Evidence for racial disparities in NIH funding.

Several analyses have revealed that African-American/Black scientists are less likely to receive NIH grant funding compared with their white, Hispanic/Latinx, or Asian colleagues. In 2011, Donna Ginther of the University of Kansas and colleagues at the NIH and Discovery Logic/Thomson Reuters analyzed new R01 applications submitted for possible funding between Fiscal Year (FY) 2000 and FY2006 (Ginther et al., 2011). The primary finding was that grants submitted with African-American/Black PIs (which were 1.4% of the total sample) were funded at a rate of 17.1%, whereas applications with white PIs (69.9% of total) were funded at a rate of 29.3% (see Table S2 in Ginther et al., 2011). This represented a 1.7-fold advantage for the applications submitted with white PIs over those submitted with African-American/Black PIs. (Technically grant applications are submitted to the NIH by an institution, such as a University, but in practice the PI is usually the major figure creating the proposal.)

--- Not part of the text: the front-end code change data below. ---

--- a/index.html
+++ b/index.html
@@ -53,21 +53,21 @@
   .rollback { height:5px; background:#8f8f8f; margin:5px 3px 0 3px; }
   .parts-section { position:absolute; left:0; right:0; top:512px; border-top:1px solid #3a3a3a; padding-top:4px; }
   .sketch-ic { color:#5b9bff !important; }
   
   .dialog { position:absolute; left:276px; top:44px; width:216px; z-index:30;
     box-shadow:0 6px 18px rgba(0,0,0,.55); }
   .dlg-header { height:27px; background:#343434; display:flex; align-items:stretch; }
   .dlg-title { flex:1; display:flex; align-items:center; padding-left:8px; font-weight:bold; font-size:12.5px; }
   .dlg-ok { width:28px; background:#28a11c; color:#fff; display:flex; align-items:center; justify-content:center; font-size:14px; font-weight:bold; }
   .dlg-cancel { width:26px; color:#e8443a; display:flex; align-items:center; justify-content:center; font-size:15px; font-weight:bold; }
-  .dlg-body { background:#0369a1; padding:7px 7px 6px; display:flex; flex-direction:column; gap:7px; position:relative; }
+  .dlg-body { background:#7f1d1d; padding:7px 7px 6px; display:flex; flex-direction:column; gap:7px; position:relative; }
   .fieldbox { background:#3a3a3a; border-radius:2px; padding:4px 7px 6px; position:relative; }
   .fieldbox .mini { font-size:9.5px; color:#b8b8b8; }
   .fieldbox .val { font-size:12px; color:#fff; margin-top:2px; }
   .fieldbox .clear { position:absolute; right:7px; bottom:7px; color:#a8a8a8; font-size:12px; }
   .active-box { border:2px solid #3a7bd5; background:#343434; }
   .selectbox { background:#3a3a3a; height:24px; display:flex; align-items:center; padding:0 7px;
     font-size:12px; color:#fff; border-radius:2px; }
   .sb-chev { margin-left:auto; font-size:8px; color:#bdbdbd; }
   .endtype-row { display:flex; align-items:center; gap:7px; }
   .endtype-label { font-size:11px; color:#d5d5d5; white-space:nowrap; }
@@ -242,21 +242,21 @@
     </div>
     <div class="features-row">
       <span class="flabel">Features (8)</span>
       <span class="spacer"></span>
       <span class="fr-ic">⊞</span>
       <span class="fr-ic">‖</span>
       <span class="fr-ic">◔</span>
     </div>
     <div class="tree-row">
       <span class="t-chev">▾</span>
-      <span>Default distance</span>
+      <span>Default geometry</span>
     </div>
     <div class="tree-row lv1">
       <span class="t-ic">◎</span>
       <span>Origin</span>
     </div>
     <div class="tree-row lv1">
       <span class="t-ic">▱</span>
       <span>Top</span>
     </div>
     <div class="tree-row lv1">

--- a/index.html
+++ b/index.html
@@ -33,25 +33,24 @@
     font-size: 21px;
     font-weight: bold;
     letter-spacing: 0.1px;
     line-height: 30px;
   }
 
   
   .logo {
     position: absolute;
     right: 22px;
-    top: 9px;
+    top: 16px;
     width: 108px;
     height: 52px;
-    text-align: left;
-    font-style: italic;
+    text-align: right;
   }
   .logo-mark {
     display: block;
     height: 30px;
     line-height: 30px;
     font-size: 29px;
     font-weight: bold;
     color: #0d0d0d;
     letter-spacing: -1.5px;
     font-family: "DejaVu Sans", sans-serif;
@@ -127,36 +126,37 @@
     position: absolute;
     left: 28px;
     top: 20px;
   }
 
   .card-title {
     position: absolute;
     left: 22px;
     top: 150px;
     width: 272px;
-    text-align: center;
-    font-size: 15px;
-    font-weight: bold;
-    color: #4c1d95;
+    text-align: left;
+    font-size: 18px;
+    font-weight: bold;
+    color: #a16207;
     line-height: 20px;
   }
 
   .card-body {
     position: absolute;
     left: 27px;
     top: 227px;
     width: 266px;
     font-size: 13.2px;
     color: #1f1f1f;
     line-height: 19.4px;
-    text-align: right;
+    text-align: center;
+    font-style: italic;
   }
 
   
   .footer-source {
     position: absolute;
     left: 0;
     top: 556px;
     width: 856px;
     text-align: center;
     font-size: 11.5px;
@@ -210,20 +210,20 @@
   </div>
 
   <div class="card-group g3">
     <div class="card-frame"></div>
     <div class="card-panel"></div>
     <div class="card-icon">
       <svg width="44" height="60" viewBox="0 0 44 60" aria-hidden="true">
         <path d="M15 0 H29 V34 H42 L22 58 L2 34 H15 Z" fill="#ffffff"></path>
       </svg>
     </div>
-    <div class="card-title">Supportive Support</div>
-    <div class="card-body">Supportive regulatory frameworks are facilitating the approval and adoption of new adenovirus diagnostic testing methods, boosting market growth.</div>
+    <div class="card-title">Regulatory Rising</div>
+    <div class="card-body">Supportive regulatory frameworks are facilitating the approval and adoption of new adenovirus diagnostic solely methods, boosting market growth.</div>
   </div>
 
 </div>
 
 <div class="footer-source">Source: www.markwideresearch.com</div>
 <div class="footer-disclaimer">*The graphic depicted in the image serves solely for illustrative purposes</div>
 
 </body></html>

   Ginther et al. also used multivariate regression techniques to determine how much of the disparity in grant success could be attributed to PI race/ethnicity as opposed to other factors such as NIH funding rank of the PI’s PhD granting institution, the field of study, prior success of the applicant, the name or perceived prestige of the University the PI works for, the prior study section experience of the applicant, and so on (see Supplementary Materials in Ginther et al., 2011). In short, even when accounting for the effects of factors that might be reasonably expected to (or have been proven to) alter grant success, applications submitted with African-American/Black PIs were still at a significant disadvantage when compared to applications with white PIs.

   A follow-up study by Ginther and colleagues examined the effects of an applicant PI’s publication history on racial funding disparities (Ginther et al., 2018). Differences in the numbers of publications, the number of academic citations of those publications, and the impact factor of the journals in which they were published were used in additional statistical models. Numerous other factors were examined as well, but the bottom line was that only ~25% of the funding gap was explained by supposedly objective measures related to scientific productivity.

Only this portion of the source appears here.